▶ [Requirement]
Take the lines below between the one holding "(1242, 787) none" and the one holding "(189, 242) none -> (180, 196) //", inclusive, and copy them exactly. Add nothing.
══════════════════════════════
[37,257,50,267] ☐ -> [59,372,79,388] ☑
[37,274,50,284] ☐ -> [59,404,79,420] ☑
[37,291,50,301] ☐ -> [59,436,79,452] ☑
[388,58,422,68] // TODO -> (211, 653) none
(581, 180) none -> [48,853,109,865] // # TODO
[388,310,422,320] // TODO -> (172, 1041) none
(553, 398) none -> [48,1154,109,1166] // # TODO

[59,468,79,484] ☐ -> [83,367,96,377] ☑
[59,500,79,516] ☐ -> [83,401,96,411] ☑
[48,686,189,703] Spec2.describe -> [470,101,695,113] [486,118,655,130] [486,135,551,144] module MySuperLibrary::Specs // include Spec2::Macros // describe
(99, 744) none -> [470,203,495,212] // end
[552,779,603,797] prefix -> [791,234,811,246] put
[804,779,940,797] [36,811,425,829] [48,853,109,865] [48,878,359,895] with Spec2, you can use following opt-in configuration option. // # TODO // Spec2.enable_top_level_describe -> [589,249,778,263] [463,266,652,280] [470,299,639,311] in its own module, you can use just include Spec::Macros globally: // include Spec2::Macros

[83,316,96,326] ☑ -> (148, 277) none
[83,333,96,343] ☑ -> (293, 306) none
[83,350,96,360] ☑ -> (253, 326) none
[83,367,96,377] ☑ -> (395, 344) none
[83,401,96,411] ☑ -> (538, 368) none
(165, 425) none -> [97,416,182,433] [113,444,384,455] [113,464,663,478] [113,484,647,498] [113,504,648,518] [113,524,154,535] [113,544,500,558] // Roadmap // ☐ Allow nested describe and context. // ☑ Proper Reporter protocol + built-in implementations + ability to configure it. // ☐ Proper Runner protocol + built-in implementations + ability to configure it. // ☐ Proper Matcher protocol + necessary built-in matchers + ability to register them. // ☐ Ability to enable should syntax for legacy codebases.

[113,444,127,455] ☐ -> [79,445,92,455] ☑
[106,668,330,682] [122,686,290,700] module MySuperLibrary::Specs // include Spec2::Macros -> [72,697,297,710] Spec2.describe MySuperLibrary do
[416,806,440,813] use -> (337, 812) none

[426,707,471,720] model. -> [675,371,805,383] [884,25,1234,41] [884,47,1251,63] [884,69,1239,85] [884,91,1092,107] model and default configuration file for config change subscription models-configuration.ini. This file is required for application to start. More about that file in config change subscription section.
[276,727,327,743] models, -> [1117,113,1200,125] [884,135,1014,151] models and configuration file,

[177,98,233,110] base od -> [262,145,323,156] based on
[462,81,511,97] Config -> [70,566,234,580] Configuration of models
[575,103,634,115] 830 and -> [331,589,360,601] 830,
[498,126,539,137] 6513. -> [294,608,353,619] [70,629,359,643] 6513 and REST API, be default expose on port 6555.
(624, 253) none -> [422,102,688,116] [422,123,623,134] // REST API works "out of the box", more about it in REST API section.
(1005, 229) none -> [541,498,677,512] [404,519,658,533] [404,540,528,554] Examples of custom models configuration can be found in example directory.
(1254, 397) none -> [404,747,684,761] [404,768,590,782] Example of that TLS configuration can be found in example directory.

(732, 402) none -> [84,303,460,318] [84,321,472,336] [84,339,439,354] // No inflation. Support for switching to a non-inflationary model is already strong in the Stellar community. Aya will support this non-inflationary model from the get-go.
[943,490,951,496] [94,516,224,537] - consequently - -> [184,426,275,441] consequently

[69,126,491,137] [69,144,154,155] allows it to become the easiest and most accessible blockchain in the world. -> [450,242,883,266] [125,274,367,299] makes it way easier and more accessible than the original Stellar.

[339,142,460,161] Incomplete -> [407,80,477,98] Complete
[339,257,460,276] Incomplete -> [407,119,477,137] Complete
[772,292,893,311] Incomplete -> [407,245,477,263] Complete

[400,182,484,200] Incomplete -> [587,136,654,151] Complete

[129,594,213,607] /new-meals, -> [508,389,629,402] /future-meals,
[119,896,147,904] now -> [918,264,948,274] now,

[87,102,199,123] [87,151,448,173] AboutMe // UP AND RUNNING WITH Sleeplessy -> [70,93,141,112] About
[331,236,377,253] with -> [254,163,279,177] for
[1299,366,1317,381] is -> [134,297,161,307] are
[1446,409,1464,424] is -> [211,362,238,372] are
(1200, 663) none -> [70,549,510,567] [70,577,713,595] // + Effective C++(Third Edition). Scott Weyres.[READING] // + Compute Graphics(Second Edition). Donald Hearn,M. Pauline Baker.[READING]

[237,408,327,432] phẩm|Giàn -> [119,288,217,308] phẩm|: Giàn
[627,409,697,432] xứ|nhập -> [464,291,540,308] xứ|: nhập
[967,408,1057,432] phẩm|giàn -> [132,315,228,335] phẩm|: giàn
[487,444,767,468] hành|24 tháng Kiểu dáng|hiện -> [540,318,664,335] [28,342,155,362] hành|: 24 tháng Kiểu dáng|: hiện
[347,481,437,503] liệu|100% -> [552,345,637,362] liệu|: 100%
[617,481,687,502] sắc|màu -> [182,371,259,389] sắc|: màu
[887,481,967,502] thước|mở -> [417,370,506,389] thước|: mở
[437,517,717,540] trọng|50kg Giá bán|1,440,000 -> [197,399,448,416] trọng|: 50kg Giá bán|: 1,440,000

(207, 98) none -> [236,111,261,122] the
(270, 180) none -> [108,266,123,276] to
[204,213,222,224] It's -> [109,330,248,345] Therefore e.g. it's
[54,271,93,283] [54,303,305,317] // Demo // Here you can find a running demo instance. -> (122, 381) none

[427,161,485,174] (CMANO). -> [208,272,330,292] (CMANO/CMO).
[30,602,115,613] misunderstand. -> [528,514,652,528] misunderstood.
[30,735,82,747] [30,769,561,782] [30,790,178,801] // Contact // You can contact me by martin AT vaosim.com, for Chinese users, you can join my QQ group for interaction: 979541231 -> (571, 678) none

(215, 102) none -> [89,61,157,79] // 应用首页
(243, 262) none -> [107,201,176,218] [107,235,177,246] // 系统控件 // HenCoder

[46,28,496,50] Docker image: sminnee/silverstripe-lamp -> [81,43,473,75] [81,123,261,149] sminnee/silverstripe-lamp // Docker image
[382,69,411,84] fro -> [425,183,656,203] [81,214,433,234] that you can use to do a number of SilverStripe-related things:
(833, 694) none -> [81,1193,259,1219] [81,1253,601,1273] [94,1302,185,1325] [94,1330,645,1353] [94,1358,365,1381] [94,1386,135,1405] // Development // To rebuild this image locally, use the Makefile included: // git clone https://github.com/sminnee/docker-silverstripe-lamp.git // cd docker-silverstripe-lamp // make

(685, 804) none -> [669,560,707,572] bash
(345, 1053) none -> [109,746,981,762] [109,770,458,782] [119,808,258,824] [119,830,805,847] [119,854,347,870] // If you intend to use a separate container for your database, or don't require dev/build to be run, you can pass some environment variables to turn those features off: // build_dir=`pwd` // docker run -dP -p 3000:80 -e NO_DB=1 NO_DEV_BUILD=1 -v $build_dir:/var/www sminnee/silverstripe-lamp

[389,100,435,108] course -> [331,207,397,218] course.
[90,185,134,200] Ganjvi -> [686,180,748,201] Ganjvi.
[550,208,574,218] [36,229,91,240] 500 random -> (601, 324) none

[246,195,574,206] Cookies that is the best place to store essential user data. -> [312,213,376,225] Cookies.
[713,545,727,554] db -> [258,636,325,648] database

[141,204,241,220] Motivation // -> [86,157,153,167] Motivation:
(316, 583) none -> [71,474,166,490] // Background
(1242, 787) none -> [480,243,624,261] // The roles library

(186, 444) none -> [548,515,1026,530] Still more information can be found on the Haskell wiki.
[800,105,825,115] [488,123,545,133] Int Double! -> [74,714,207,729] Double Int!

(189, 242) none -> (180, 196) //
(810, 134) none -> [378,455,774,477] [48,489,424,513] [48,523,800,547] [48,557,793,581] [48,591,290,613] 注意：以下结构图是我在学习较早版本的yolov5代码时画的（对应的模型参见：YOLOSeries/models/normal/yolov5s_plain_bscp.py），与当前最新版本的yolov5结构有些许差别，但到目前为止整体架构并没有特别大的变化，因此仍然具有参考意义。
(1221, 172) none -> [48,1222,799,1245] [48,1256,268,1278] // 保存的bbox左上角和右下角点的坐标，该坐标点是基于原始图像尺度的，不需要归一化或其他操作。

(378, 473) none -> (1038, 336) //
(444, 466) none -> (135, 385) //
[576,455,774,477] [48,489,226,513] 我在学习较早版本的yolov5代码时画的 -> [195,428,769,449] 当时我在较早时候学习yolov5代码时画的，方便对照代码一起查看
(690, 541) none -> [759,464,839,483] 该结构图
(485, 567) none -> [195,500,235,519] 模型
══════════════════════════════
▶ [Finished task]
(1242, 787) none -> [480,243,624,261] // The roles library

(186, 444) none -> [548,515,1026,530] Still more information can be found on the Haskell wiki.
[800,105,825,115] [488,123,545,133] Int Double! -> [74,714,207,729] Double Int!

(189, 242) none -> (180, 196) //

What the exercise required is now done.